Joyce smiled feebly at this philosophy.
"You are the one to decide," Isa went on. "Now see here, girl, I ain't lived fifty years for nothing. I ain't been in and out of my neighbour's houses, in times when all the closets are open, without learning a heap about things. Men is men and there's no getting around that. So long as you can, you better let them think they amounts to something even when you own to yourself they don't. Private opinions ain't going to bring on trouble; it's only when they ain't private. Now granting that man is what we know he is—it's plain common sense to get as much out of him as you can. Make the place you live in the best thing he's got; and just so long as you can, keep yourself a little bit out of his reach—tantalize him. There ain't nothing so diverting to a man as to claw after a woman, when he's got the belief in himself that when he wants to clutch her, he can.
"I know the kind of naked feeling you've got when you sense your power with men first; but that wears off when you get your bearings and find out that it's only a shuffle in the game, anyway. Land of love! if man and woman was all, then when they came face to face with life they would get smashed; but housework tempers the matter powerfully; and man's work out among other men; and then when children come and you have to contrive and pinch, why you just plod along and don't ever get flustered. It's just the first dash of cold water in the face, child; after that all lives is pretty much the same."

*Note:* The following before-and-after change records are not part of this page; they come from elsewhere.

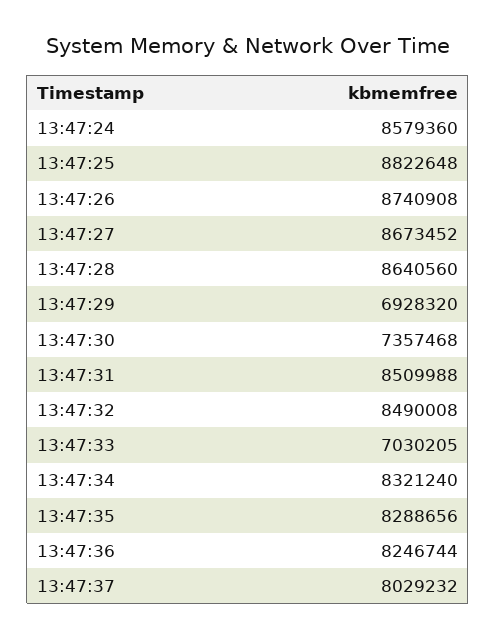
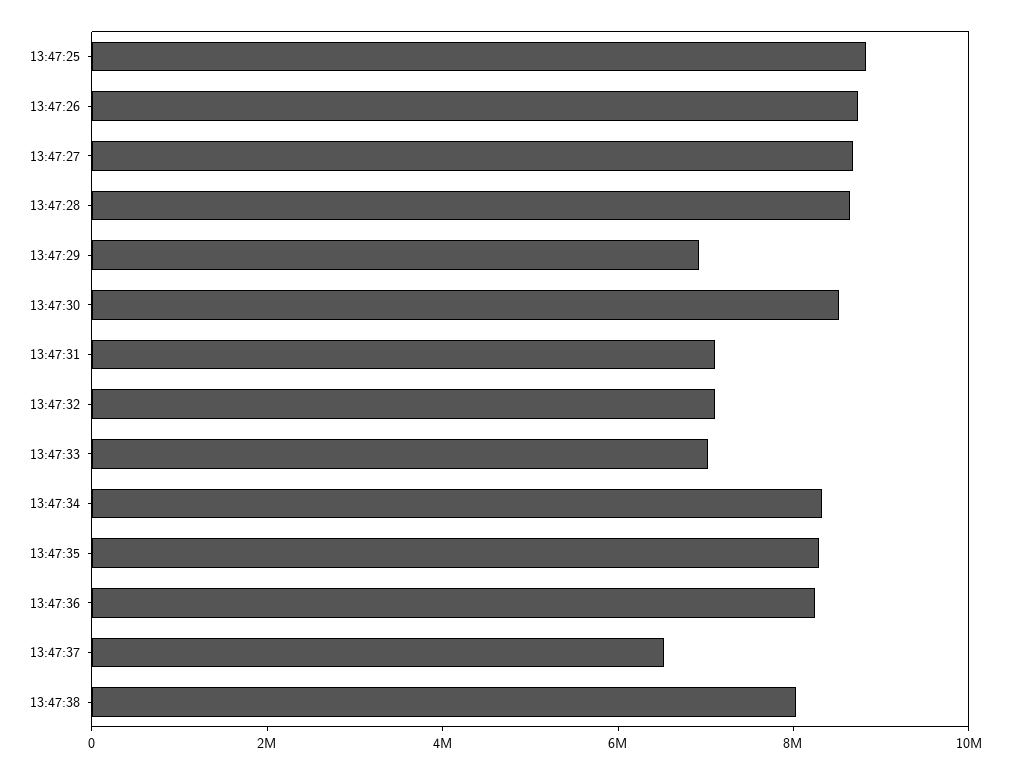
13:47:24: 8579360 -> none
13:47:30: 7357468 -> 8500000
13:47:31: 8509988 -> 7000000
13:47:32: 8490008 -> 7000000
13:47:37: 8029232 -> 6500000
13:47:38: none -> 8000000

Joyce had grown quieter as Isa's words droned on. It was, for all her commotion, a very humdrum thing that had happened to her.
As it was she, Joyce, was going to be very respectable. She'd manage, and Jude would always find her worth his while to be decent for. She would wrench what she could from him and St. Angé and be a commonplace married woman.
Now that all the fuss and fury were over, it seemed quite a silly exhibition she had made of herself. She almost wished that she had stayed at home.